É Preciso Saber Ajudar

Rita Foelker

 

Ver crianças passando por necessidades, seja em fotos do Afeganistão ou sob a marquise de um prédio a três quarteirões de casa, é sempre triste. E é quando nos perguntamos: o que se pode realmente fazer, enquanto cidadão e enquanto espírita?

São muitas as ações espíritas voltadas à infância e à juventude sem recursos, moradora das sub-habitações urbanas, subnutrida, sem escola e sem família estruturada, grande parte já trilhando os caminhos tortuosos da delinqüência.

Mas um fato observável, sobretudo nos grandes centros, é que o tipo de trabalho social comumente desenvolvido pelas entidades supre apenas necessidades imediatas e cria uma dependência viciosa das famílias com respeito às doações.

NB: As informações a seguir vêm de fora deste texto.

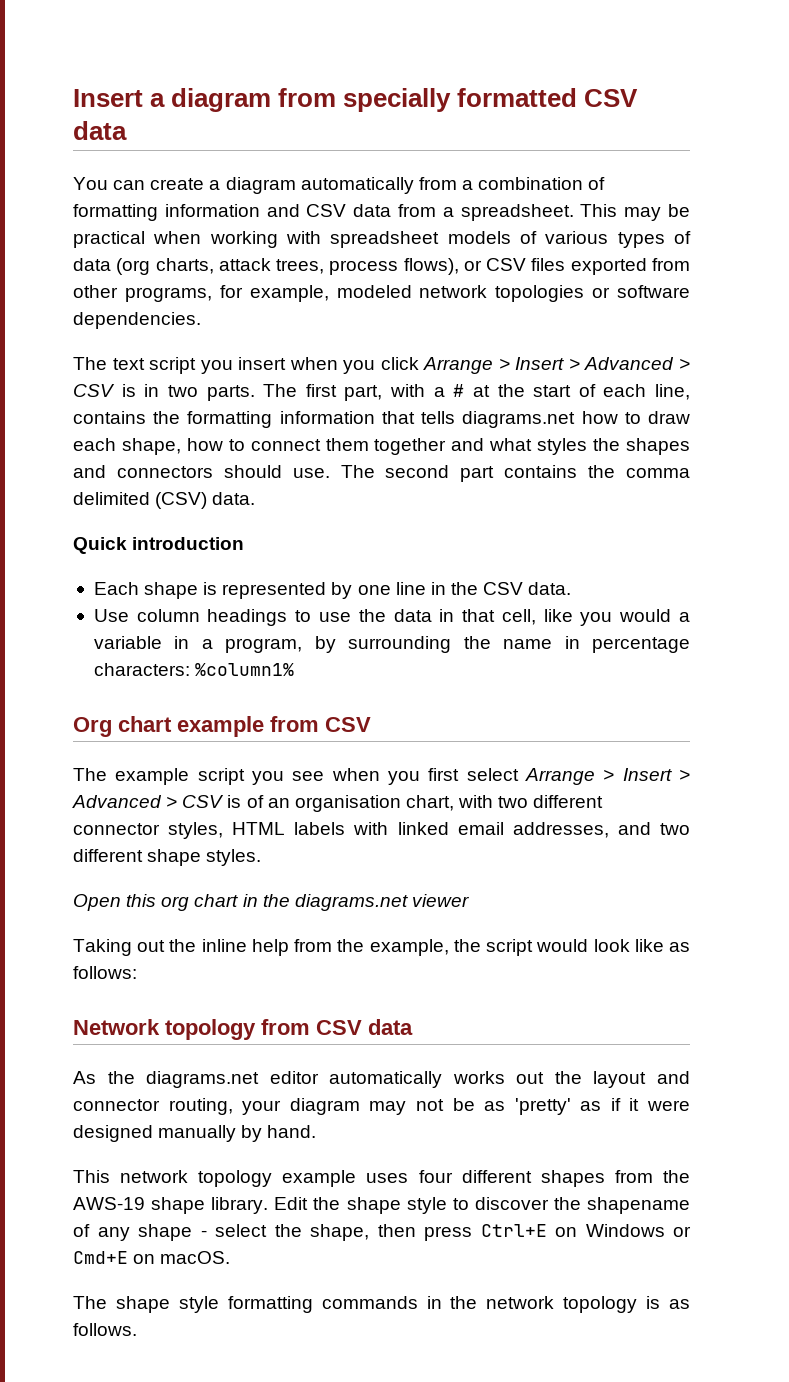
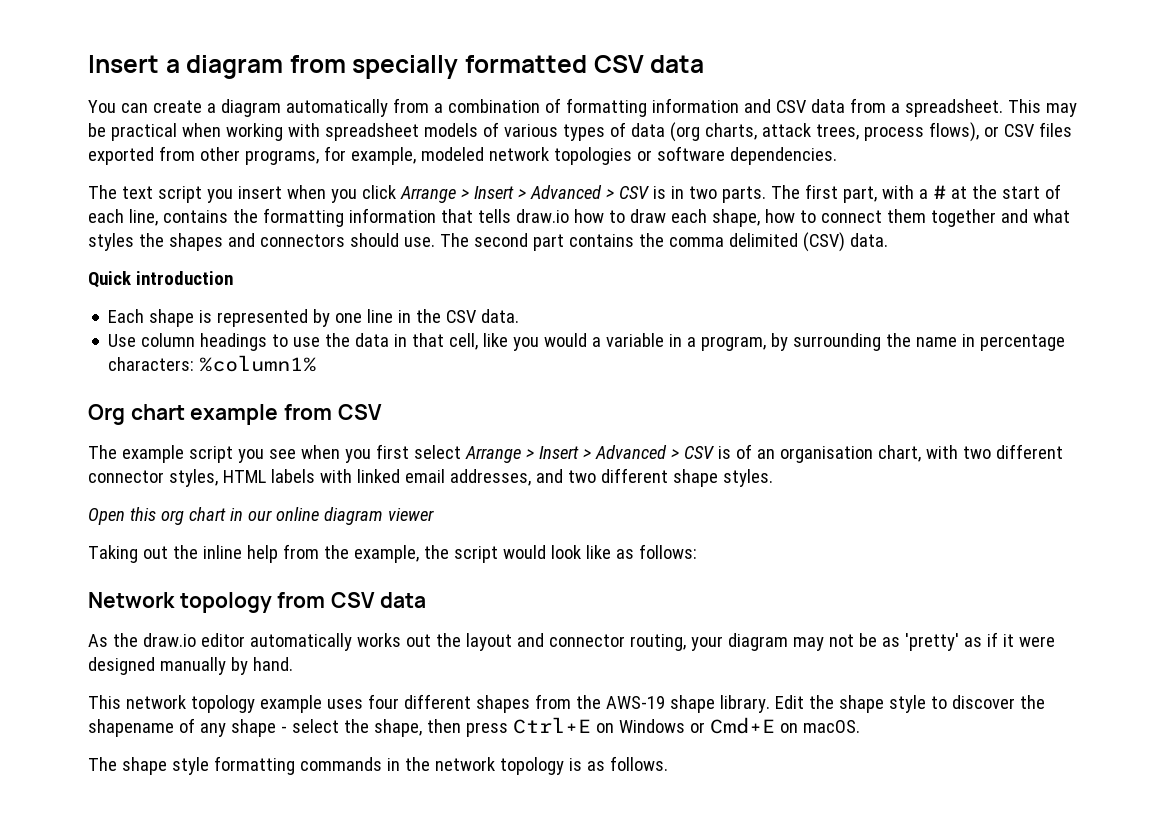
- The first part, with a # at the start of each line, contains the formatting information that tells diagrams.net how to draw each shape, how to connect them together and what styles the shapes and connectors should use.
+ The first part, with a # at the start of each line, contains the formatting information that tells draw.io how to draw each shape, how to connect them together and what styles the shapes and connectors should use.
- Open this org chart in the diagrams.net viewer
+ Open this org chart in our online diagram viewer
- As the diagrams.net editor automatically works out the layout and connector routing, your diagram may not be as 'pretty' as if it were designed manually by hand.
+ As the draw.io editor automatically works out the layout and connector routing, your diagram may not be as 'pretty' as if it were designed manually by hand.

Centros espíritas se estabeleceram, há vinte ou trinta anos, próximos à favela, e a favela só faz crescer!! Doa-se roupa, comida e material de construção, mas a pobreza nunca deixa de existir.

E as crianças nascem e crescem neste ambiente, também vão à casa espírita para receber. Mesmo as que nunca comparecem à “Evangelização” surgem do nada, quando é Páscoa ou Dia da Criança, esperando ganhar... “O que é que a gente vai ganhar?” – perguntam. Isto significa que nosso modelo vem fazendo mais estragos do que se supunha, já está passando de pai para filho.

E este seria o momento de nós nos perguntarmos como espíritas: o que é que estamos fazendo? Para que estamos trabalhando? Como estamos educando?

Não basta ajudar. É preciso saber ajudar.

Primeiro, conscientizar-se de que não há vítimas ou coitadinhos neste mundo. Todos vivemos um processo evolutivo e buscamos condições de aprimoramento espiritual.

Socialmente, a vida nos coloca em várias posições, dependendo da lição que devemos aprender, mas todos estamos aqui para aprendê-la.